38 injured in fire on 20th floor of New York City apartment building

Fire Commissioner Laura Kavanaugh said more than three dozen people were injured in a fire caused by a lithium-ion battery on the 20th floor of a New York City apartment building on Saturday morning.

EMS chief Joseph Pataky said during a news conference that thirty-eight people, including five service members, were injured. Two people are in critical condition, five are in critical condition and the rest are minors. Pataki said more injuries are likely as more families “come down and get assessed by EMS.”

The New York City Fire Department responded to multiple calls about a fire at an apartment building located in Manhattan’s Midtown East neighborhood, engulfing several people after 10 a.m. Saturday. Frank Leib, deputy assistant chief of the New York fire department, said when officers arrived they found a massive fire.

Kavanaugh said fire officials did an “extraordinary job” of rescuing several residents in the building. He used a rope to rescue two men, lowering them through a window on the 20th floor. Leib said the technique was an attempt of last resort.

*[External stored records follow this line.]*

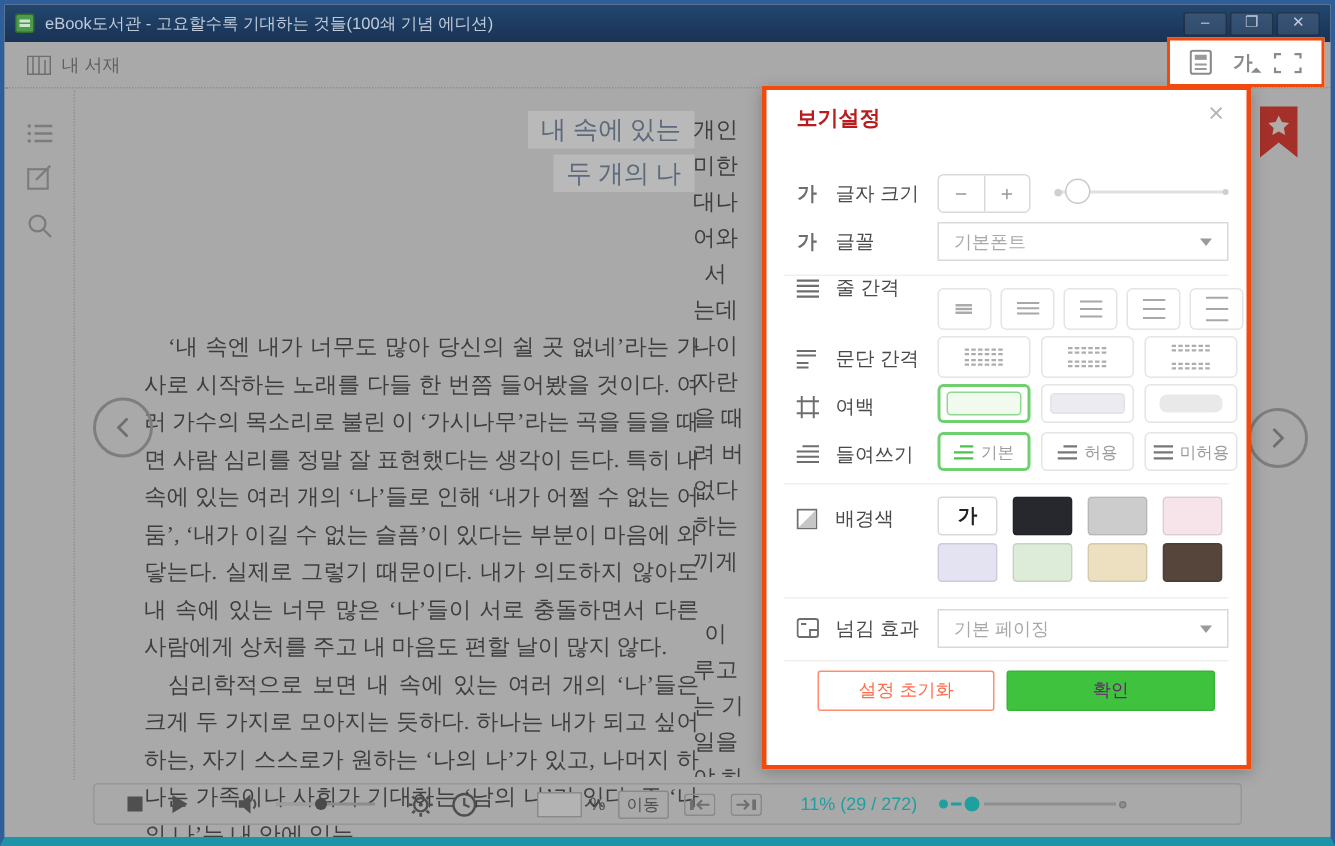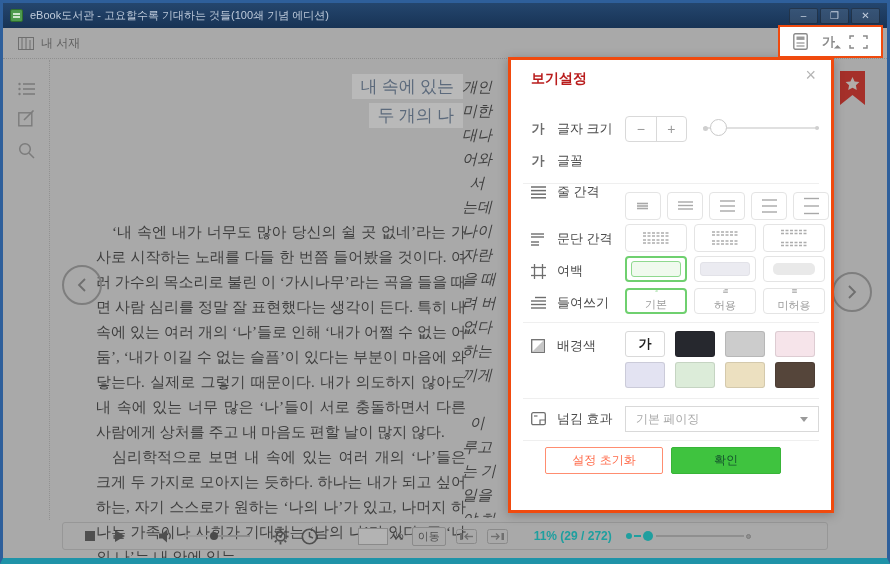--- a/index.html
+++ b/index.html
@@ -39,7 +39,7 @@
   .body-text p{ text-indent:16px; }
 
   .right-frags{ position:absolute; left:459px; top:47px; width:46px; height:443px; overflow:hidden;
-    font-family:"Liberation Serif",serif; font-size:15px; line-height:24px; color:#3e3e3e; white-space:pre;font-style:italic; }
+    font-family:"Liberation Serif",serif; font-size:15px; line-height:24px; color:#3e3e3e; white-space:pre; }
 
   .nav-circle{ position:absolute; width:40px; height:40px; border:2px solid #7e7e7e; border-radius:50%;
     color:#6e6e6e; display:flex; align-items:center; justify-content:center; }

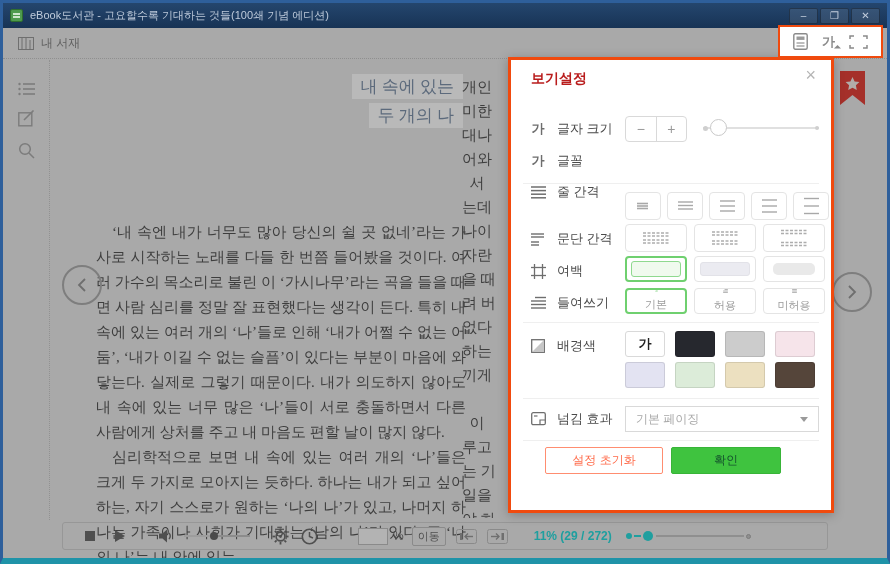--- a/index.html
+++ b/index.html
@@ -291,6 +291,10 @@
         </span>
       <span>글꼴</span>
     </div>
+    <div class="dropdown" style="top:88px">
+      <span>기본폰트</span>
+      <span class="dd-caret"></span>
+    </div>
 
     <div class="pdivider" style="top:123px"></div>
 

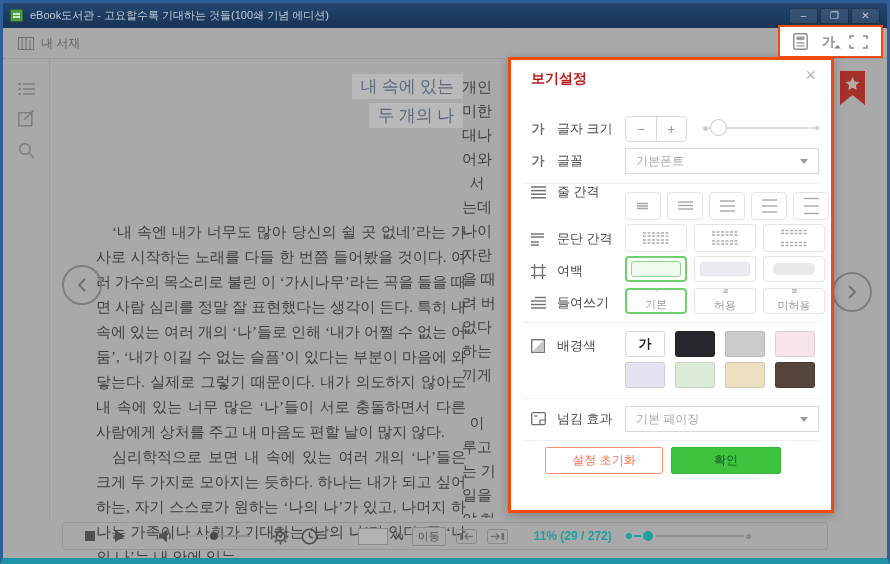--- a/index.html
+++ b/index.html
@@ -101,7 +101,7 @@
 
   .opt-btn{ position:absolute; height:28px; border:1px solid #e4e4e4; border-radius:4px; background:#fff;
     display:flex; align-items:center; justify-content:center; }
-  .opt-sm{ width:36px; } .opt-lg{ width:62px;flex-direction:column; }
+  .opt-sm{ width:36px; } .opt-lg{ width:62px; }
   .opt-selected{ border:2px solid #6fd06f; }
 
   .margin-inner{ position:absolute; border-radius:3px; }

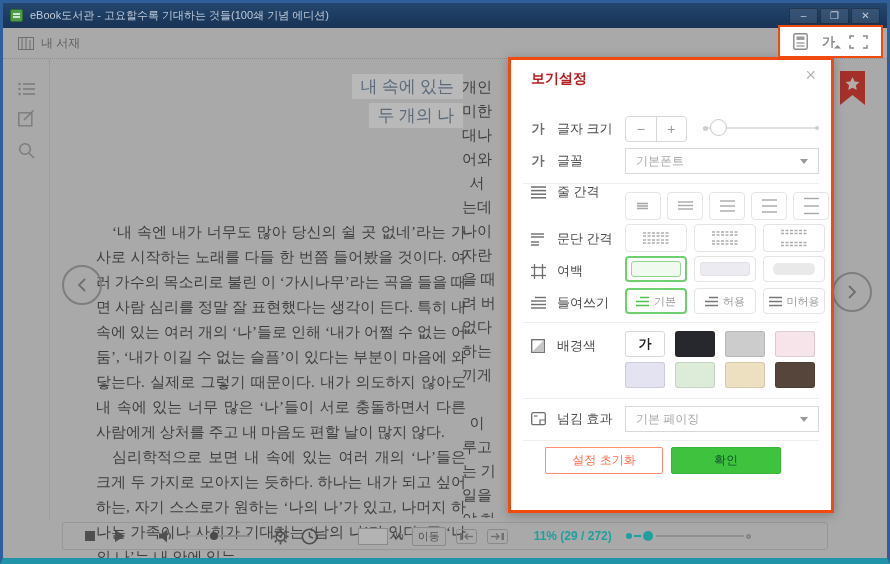--- a/index.html
+++ b/index.html
@@ -114,8 +114,8 @@
   .reset-btn{ position:absolute; left:34px; top:387px; width:118px; height:27px; background:#fff;
     border:1px solid #ff8d70; border-radius:2px; color:#ff6b4a; font-size:12px;
     display:flex; align-items:center; justify-content:center; }
-  .confirm-btn{ position:absolute; left:160px; top:387px; width:110px; height:27px; background:#3fc33f;
-    border:1px solid #38b438; border-radius:2px; color:#14532d; font-size:12px;
+  .confirm-btn{ position:absolute; left:160px; top:387px; width:139px; height:27px; background:#3fc33f;
+    border:1px solid #38b438; border-radius:2px; color:#701a75; font-size:12px;
     display:flex; align-items:center; justify-content:center; }
 </style>
 </head>

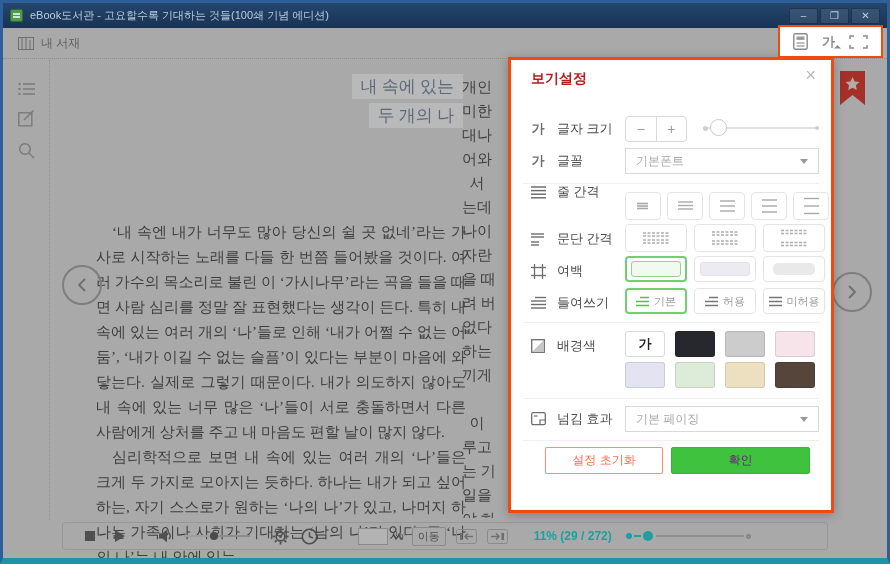--- a/index.html
+++ b/index.html
@@ -59,7 +59,7 @@
     color:#4f4f4f; font-size:11px; display:flex; align-items:center; justify-content:center; padding:0 5px; margin-left:8px; }
   .jump-btn{ margin-left:10px; }
   .jump-btn:first-of-type{ margin-left:48px; }
-  .progress-text{ color:#1f9f9f; font-size:12px; font-weight:bold; margin-left:26px; white-space:nowrap; }
+  .progress-text{ color:#1f9f9f; font-size:12px; font-weight:normal; margin-left:26px; white-space:nowrap; }
   .pslider{ position:relative; width:126px; height:11px; margin-left:14px; }
   .ps-dot1{ position:absolute; left:0; top:2.5px; width:6px; height:6px; border-radius:50%; background:#1f9f9f; }
   .ps-dash{ position:absolute; left:8px; top:4.5px; width:7px; height:2px; background:#1f9f9f; }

A shocking video shared on social media on Saturday showed rope avoidance.

“What we saw today was our training, the work of our team, and our complete dedication,” Lieb said. “From the units that operate there with life-saving ropes, to pass them on to our exceptionally trained EMS personnel to get these patients all on the scene in a matter of minutes and off to local hospitals. “

The FDNY said earlier in the day that other residents of the building who were not close to the fire were asked to shelter until fire units had made their way to all apartments.

Chief Fire Marshal Dan Flynn said the lithium-ion battery for the e-bike started the fire, which was located just behind the apartment’s front door. He said it appeared that someone in the apartment was repairing an e-bike.

Flynn said there have been about 200 fires in the city this year caused by lithium-ion batteries.

“These fires come without warning, and when they do do fire, they are so intense that any flammable material in the area will catch fire – that’s why we’ve seen secondary fires,” he said. “And it’s not really like what we’ve seen traditionally where fires develop slowly, we’re facing a full-blown fire when the firefighters are getting here. So this is what happens We have seen different from the past.”